***** SUPPLIED RECORDS
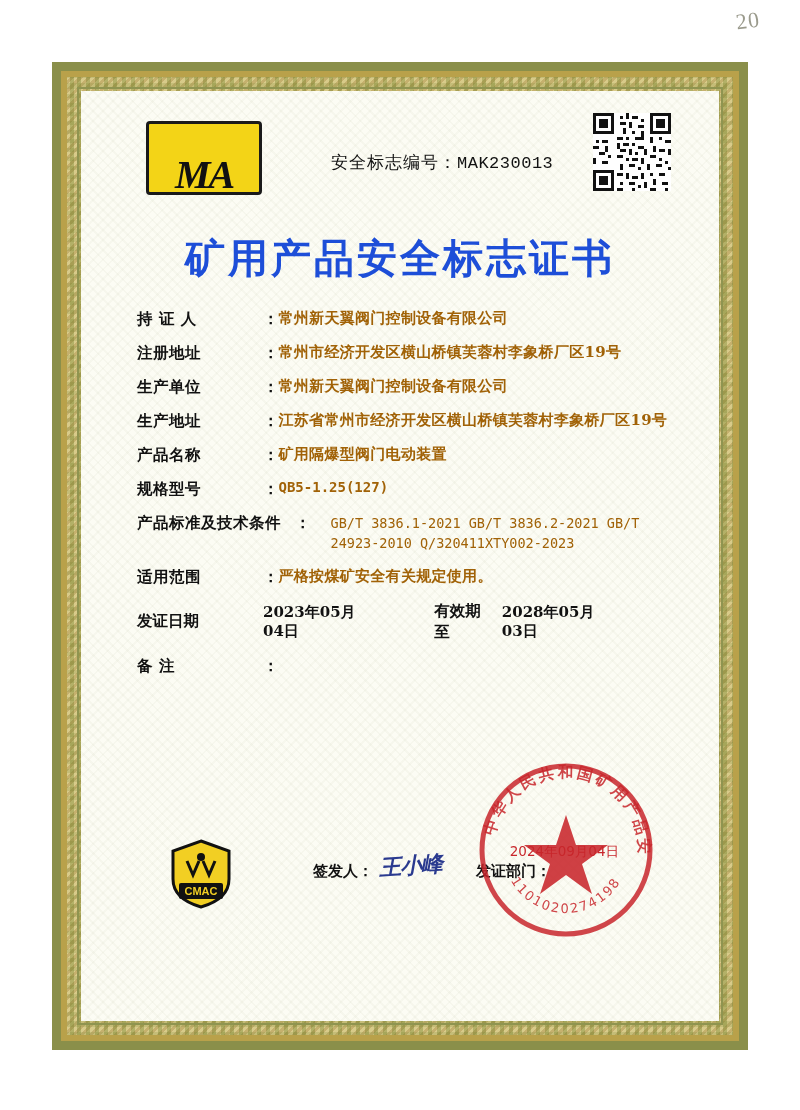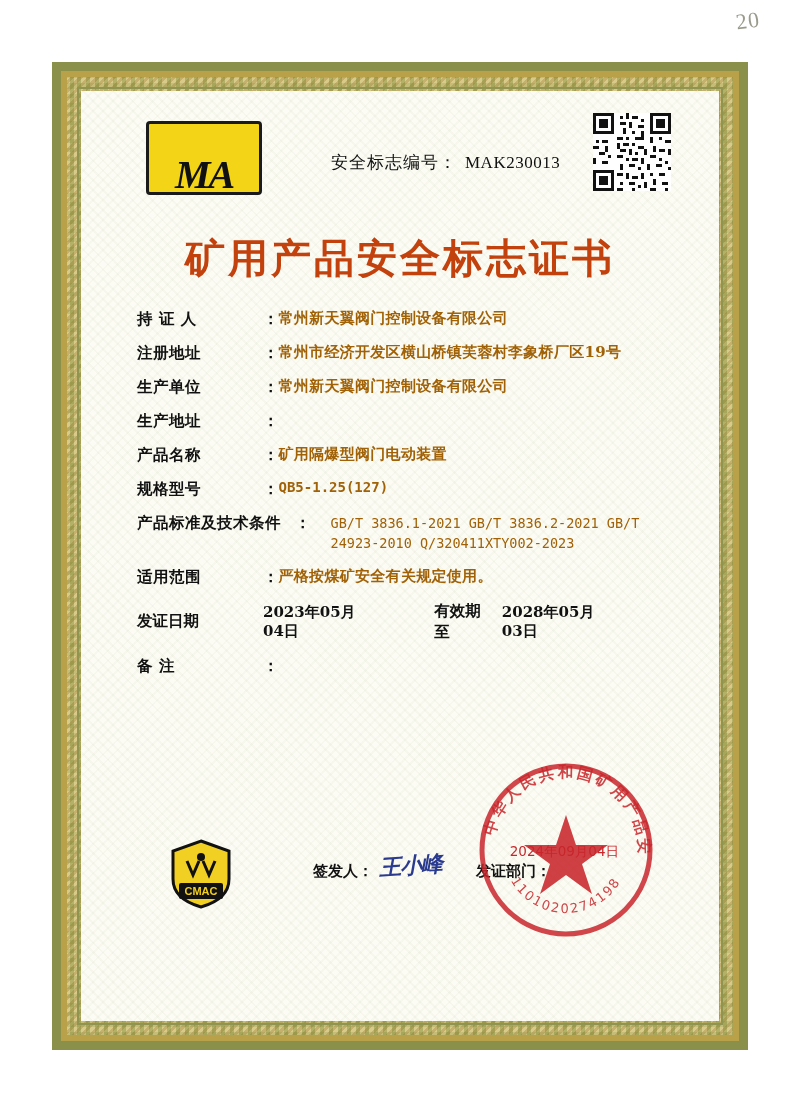--- a/index.html
+++ b/index.html
@@ -76,34 +76,34 @@
     font-family:"Liberation Serif", serif;
     font-weight:bold;font-size:40px;color:#111;letter-spacing:-2px;
     font-style:italic;
     margin-top:32px;
   }
   .cert-no{
     position:absolute;left:250px;top:60px;
     font-family:"Liberation Sans", sans-serif;
     font-size:17px;color:#111;letter-spacing:1px;
   }
-  .cert-no .val{font-family:Liberation Serif, serif;margin-left:8px;letter-spacing:0.5px;}
+  .cert-no .val{font-family:Liberation Mono, monospace;letter-spacing:0.5px;}
   .qr{
     position:absolute;right:48px;top:22px;width:78px;height:78px;
     background:#fff;
   }
   .qr svg{display:block;}
   .title{
     position:absolute;left:0;right:0;top:140px;
     text-align:center;
     font-family:"DejaVu Serif", serif;
     font-weight:bold;
     font-size:40px;
     letter-spacing:3px;
-    color:#c2410c;
+    color:#1d4ed8;
   }
   
   .fields{
     position:absolute;left:56px;top:218px;right:46px;
     font-size:15.5px;color:#111;
   }
   .row{display:flex;align-items:flex-start;margin-bottom:13px;}
   .label{
     width:126px;flex:0 0 126px;
     font-family:"DejaVu Serif", serif;
@@ -312,20 +312,21 @@
         <div class="value">常州市经济开发区横山桥镇芙蓉村李象桥厂区19号</div>
       </div>
       <div class="row">
         <div class="label">生产单位</div>
         <div class="colon">：</div>
         <div class="value">常州新天翼阀门控制设备有限公司</div>
       </div>
       <div class="row">
         <div class="label">生产地址</div>
         <div class="colon">：</div>
+        <div class="value">江苏省常州市经济开发区横山桥镇芙蓉村李象桥厂区19号</div>
       </div>
       <div class="row">
         <div class="label">产品名称</div>
         <div class="colon">：</div>
         <div class="value">矿用隔爆型阀门电动装置</div>
       </div>
       <div class="row">
         <div class="label">规格型号</div>
         <div class="colon">：</div>
         <div class="value mono">QB5-1.25(127)</div>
**********
EXERCISE DIRECTIONS -
Search the data for the string "absolute" and copy out every line where it is found.

SOLUTION FOR THIS EXERCISE -
     position:absolute;left:250px;top:60px;
     position:absolute;right:48px;top:22px;width:78px;height:78px;
     position:absolute;left:0;right:0;top:140px;
     position:absolute;left:56px;top:218px;right:46px;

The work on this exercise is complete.